Stored entries:
++++++

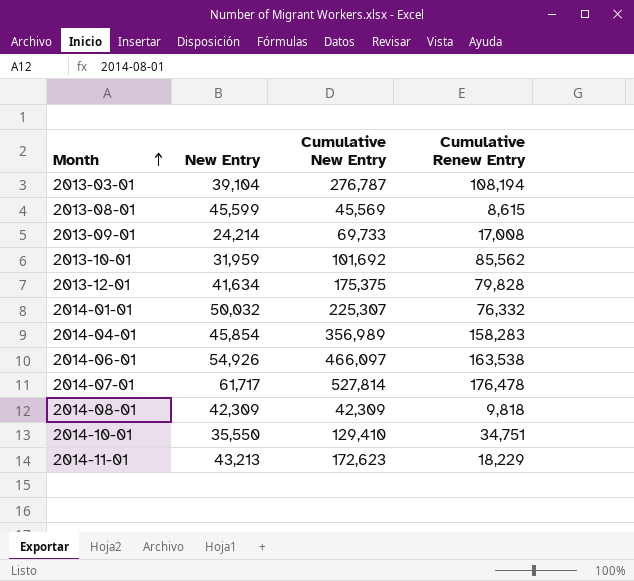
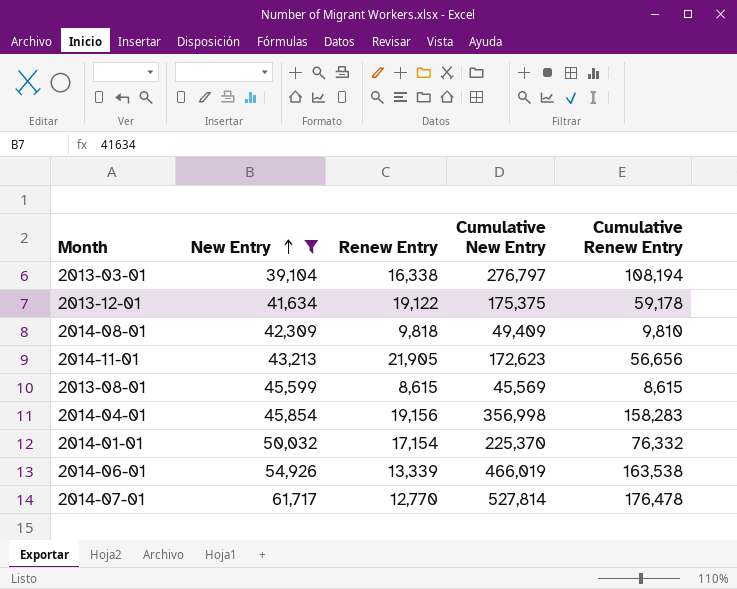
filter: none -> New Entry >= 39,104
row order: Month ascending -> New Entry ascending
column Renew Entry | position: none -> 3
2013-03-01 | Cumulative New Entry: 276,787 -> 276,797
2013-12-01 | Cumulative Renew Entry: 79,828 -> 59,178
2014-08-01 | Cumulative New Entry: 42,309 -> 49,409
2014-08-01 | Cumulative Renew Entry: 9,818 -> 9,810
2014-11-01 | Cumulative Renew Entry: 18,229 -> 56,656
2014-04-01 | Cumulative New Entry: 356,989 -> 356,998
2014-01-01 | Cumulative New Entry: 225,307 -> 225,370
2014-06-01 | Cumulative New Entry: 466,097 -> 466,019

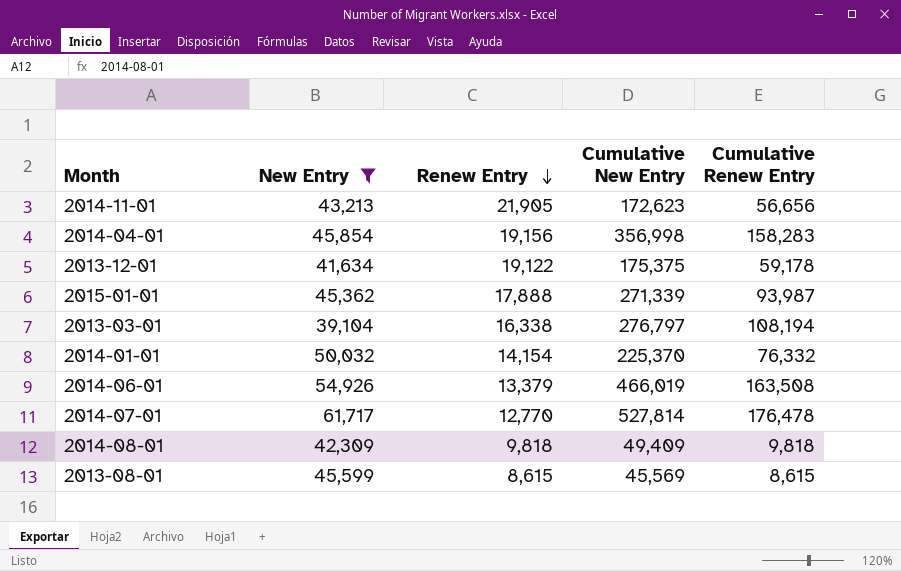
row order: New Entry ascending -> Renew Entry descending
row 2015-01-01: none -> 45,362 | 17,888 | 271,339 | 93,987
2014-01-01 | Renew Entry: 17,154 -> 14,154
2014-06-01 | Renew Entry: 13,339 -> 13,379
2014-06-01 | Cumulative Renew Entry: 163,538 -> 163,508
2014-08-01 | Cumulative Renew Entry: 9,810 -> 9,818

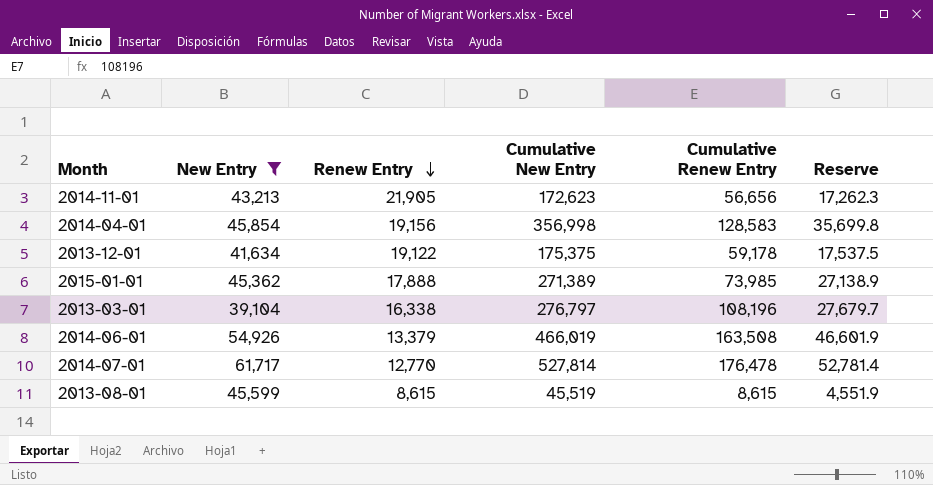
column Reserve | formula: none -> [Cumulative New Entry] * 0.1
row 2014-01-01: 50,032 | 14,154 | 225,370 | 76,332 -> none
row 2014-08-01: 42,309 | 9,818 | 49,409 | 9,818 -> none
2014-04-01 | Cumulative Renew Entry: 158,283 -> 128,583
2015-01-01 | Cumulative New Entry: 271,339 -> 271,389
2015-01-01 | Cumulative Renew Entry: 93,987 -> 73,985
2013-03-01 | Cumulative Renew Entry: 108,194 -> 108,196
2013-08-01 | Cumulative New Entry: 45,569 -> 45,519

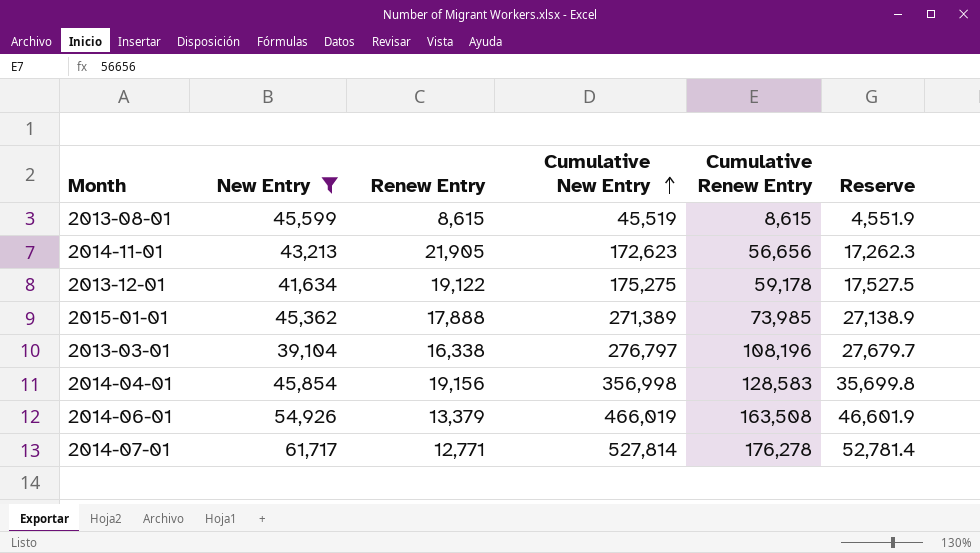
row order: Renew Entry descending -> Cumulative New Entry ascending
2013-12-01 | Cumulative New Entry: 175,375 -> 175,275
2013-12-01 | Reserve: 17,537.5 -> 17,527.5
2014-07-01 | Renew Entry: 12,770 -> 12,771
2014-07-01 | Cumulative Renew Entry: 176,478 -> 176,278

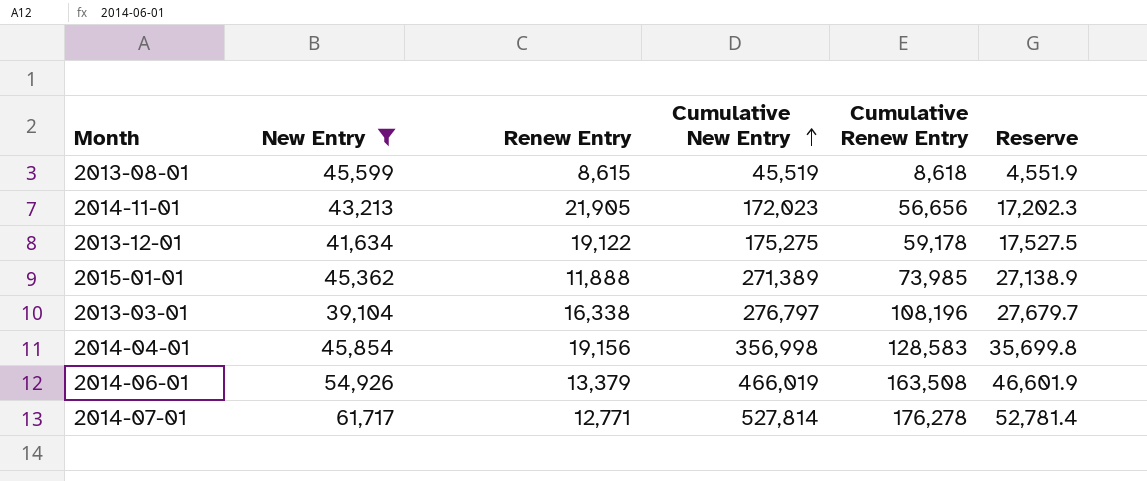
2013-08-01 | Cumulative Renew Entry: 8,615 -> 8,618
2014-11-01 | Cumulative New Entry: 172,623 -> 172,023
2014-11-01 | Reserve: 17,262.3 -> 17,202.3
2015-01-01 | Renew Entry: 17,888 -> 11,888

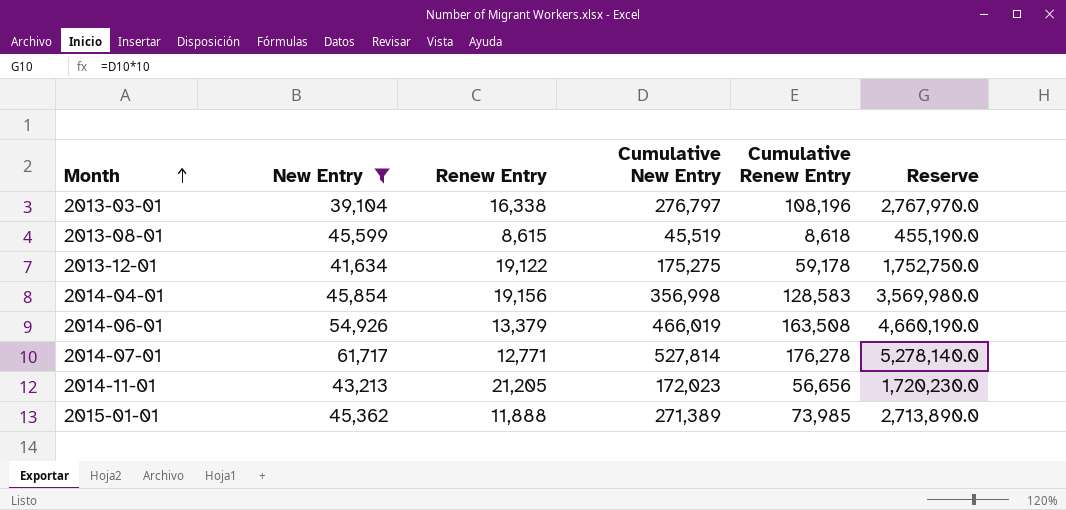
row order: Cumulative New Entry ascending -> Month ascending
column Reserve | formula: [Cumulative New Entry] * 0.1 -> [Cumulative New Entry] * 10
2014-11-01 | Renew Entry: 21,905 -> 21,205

++++++

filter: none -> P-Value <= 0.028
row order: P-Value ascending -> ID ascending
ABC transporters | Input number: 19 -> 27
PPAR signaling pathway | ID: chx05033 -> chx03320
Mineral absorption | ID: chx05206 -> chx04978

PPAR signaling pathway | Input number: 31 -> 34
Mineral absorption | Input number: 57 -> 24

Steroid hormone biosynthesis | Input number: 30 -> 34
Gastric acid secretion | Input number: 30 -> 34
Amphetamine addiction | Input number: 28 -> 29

++++++

DIRECTIONS: Once you find the line with "Steroid hormone biosynthesis" above, print it and every line after it up to and including the line with "Amphetamine addiction |", exactly as written and nothing else.

ANSWER:
Steroid hormone biosynthesis | Input number: 30 -> 34
Gastric acid secretion | Input number: 30 -> 34
Amphetamine addiction | Input number: 28 -> 29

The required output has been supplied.